__Exercise material__:
Content starts
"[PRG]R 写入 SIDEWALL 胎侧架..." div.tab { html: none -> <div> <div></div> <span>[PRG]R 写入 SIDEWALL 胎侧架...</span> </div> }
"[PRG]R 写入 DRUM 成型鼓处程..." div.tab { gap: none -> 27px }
Content ends
Content starts
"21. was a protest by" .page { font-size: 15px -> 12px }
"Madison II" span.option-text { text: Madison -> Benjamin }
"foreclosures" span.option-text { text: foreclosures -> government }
Content ends
__Task goal__:
Would you please copy exactly the part of the entries above that begins at the line containing "was a protest" and ends at the line containing "text: foreclosures ->", both lines included?

__Solution to the problem__:
"21. was a protest by" .page { font-size: 15px -> 12px }
"Madison II" span.option-text { text: Madison -> Benjamin }
"foreclosures" span.option-text { text: foreclosures -> government }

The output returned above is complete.